The state’s Public Service Board (PSB), which granted Vermont Gas a permit in 2013 to construct a first phase of its desired line from Colchester to Rutland, already has fined Vermont Gas for flaws in project oversight and, since February, has been reconsidering this project which twice has returned to the public service board with vastly increased estimates for this work. The most recent price estimate of $154 million is almost twice the originally approved budget.
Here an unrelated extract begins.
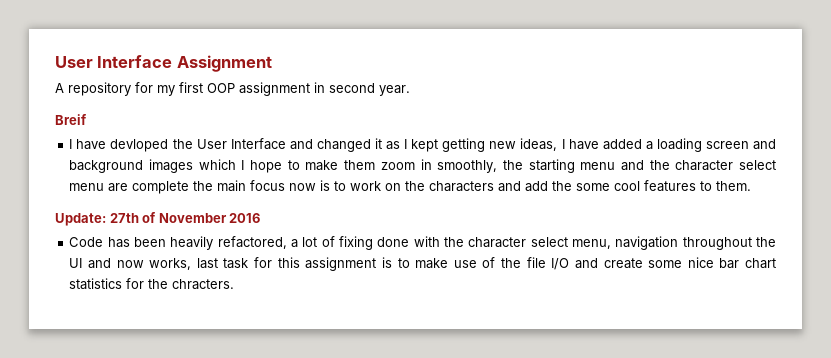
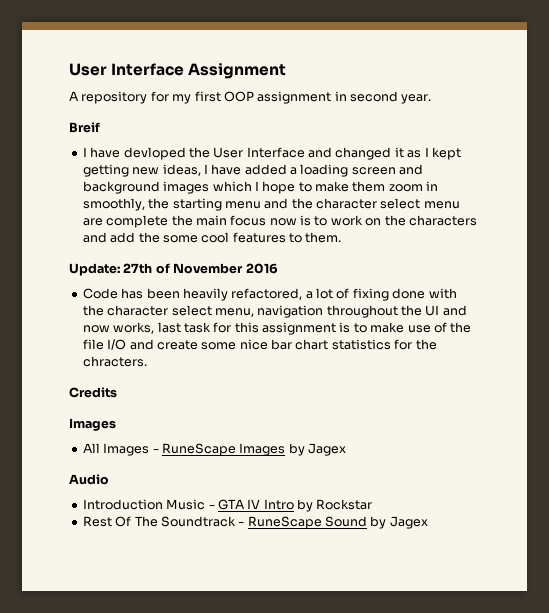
(235, 284) none -> [69,387,117,398] [69,418,116,431] [82,443,346,456] [69,474,109,485] [82,499,373,512] [82,516,428,529] // Credits // Images // All Images - RuneScape Images by Jagex // Audio // Introduction Music - GTA IV Intro by Rockstar // Rest Of The Soundtrack - RuneScape Sound by Jagex

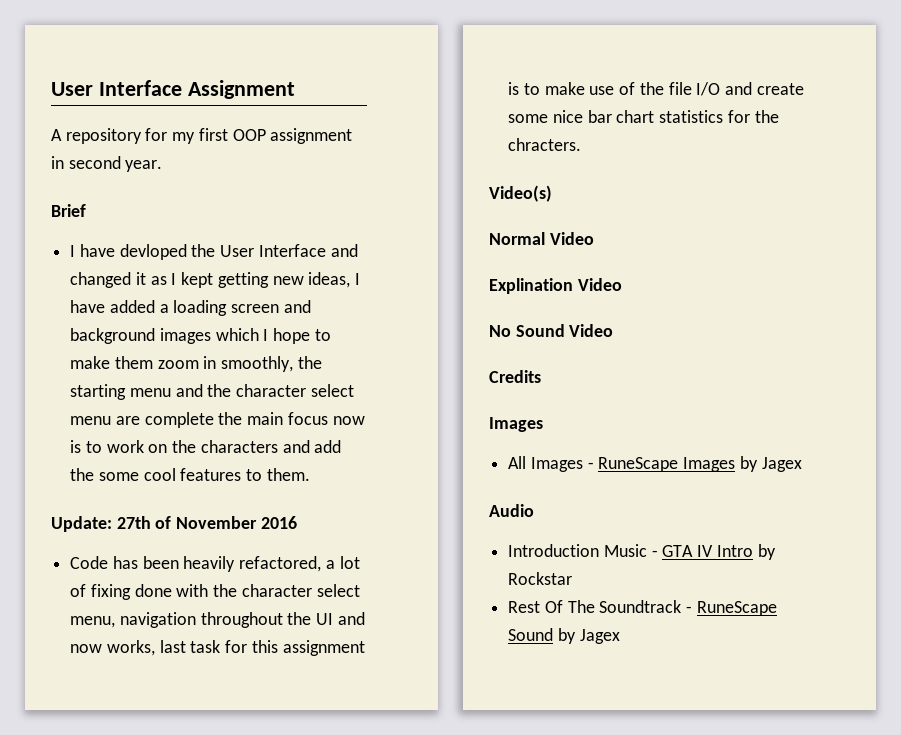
[69,122,100,133] Breif -> [51,204,86,217] Brief
(147, 361) none -> [489,185,552,202] [489,232,594,245] [489,278,622,294] [489,324,614,337] // Video(s) // Normal Video // Explination Video // No Sound Video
While Vermont Gas apparently intended to pass along all its cost increases to ratepayers, a deal to cap the amount Vermont Gas may recover from users recently was reached with Governor Shumlin. A memorandum of understanding limits ratepayer increases to “just” $134M of the $154M cost overrun ... but only if Vermont Gas incurs no additional costs because of protest activities and/or legal actions! (Besides landowners, AARP and environmental groups have joined in opposing Vermont Gas’s plans.) This gubernatorial intervention undercuts the PSB deliberative process and thereby reduces opportunities for the public to participate in the latter’s decision. Meanwhile, as knowledge of this unwarranted project spreads, more and more activists are joining in an increasing range of oppositional tactics. It’s past time to shut down this pipeline. Please contact the public service board and tell them Vermont says “No!” to this dirty, hazardous fossil fuel project.

Evans lives in Waitsfield.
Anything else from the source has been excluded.